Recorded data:

┏━━

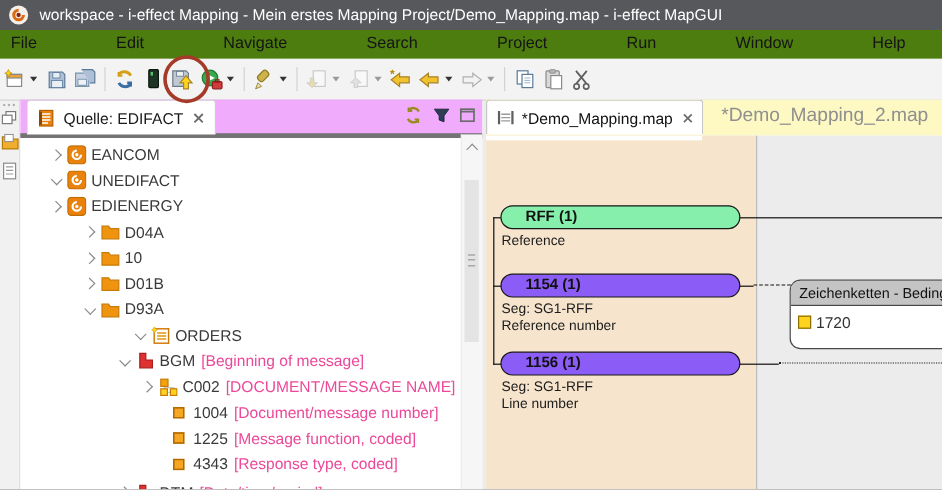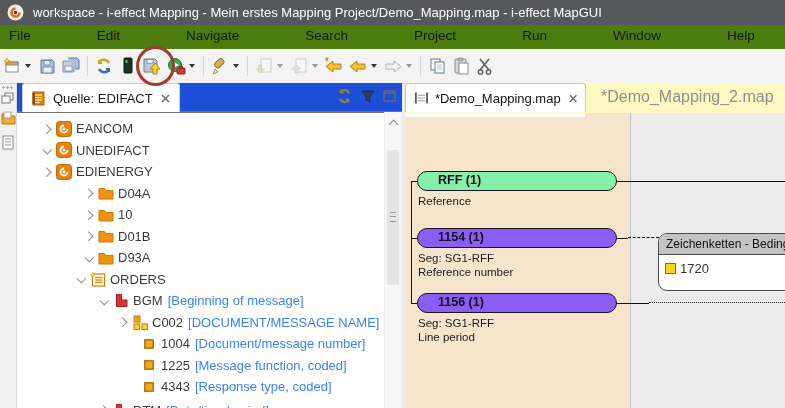"Quelle: EDIFACT" .srchead { background: #1d4ed8 -> #f0abfc; border-bottom: 2px solid #737373 -> 4px solid #737373 }
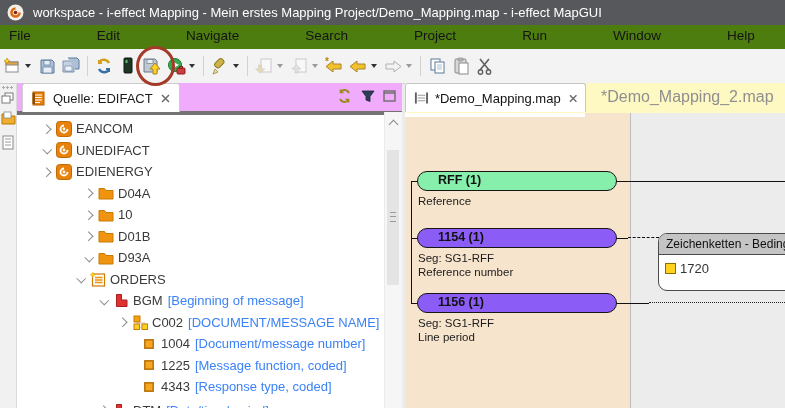"D04A" .lv1 { padding-left: 64px -> 50px }
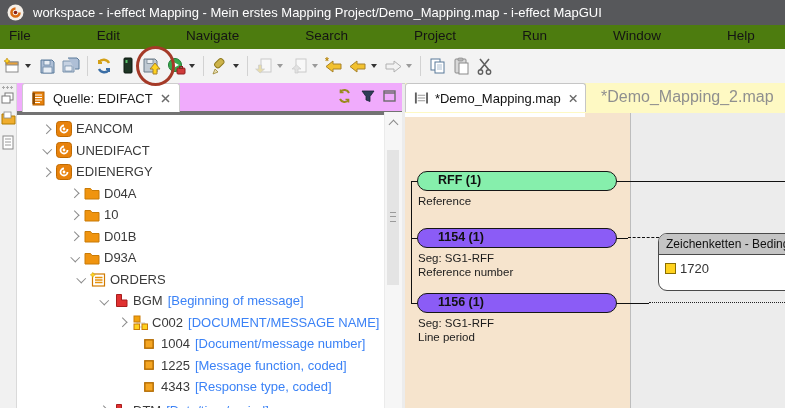"ORDERS" .lv2 { padding-left: 56px -> 92px }
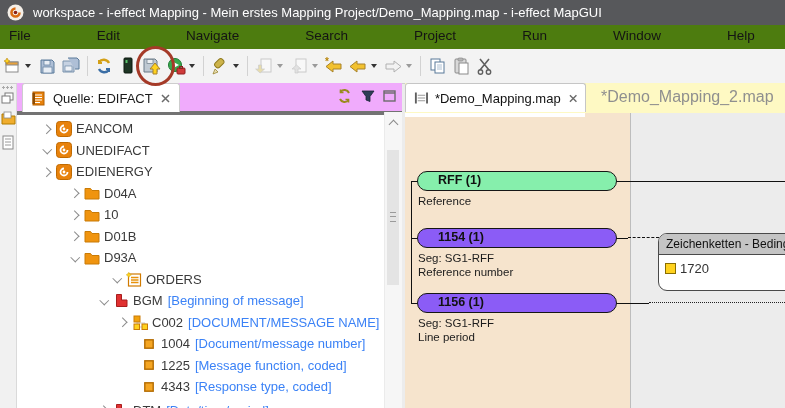"[Beginning of message]" .trow .desc { color: #3b82f6 -> #ec4899 }
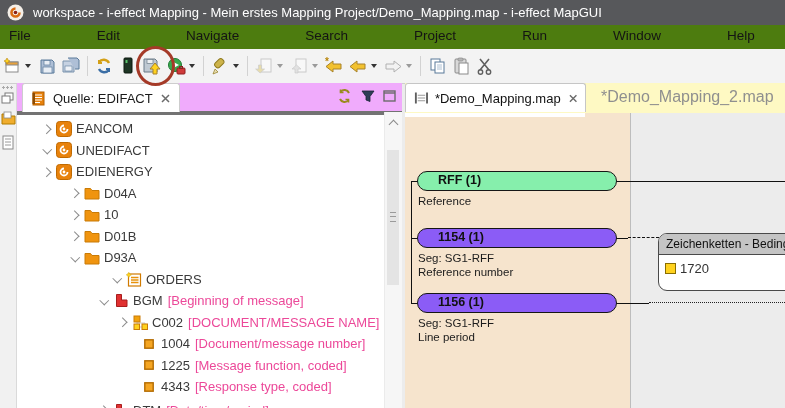"Line period" div.nlabel { text: period -> number }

┗━━

• Task brief: Skip the pictures and retype exactly the lines from the one that contains "padding-left: 64px ->" to the last line of the records.

• Worked solution:
"D04A" .lv1 { padding-left: 64px -> 50px }
"ORDERS" .lv2 { padding-left: 56px -> 92px }
"[Beginning of message]" .trow .desc { color: #3b82f6 -> #ec4899 }
"Line period" div.nlabel { text: period -> number }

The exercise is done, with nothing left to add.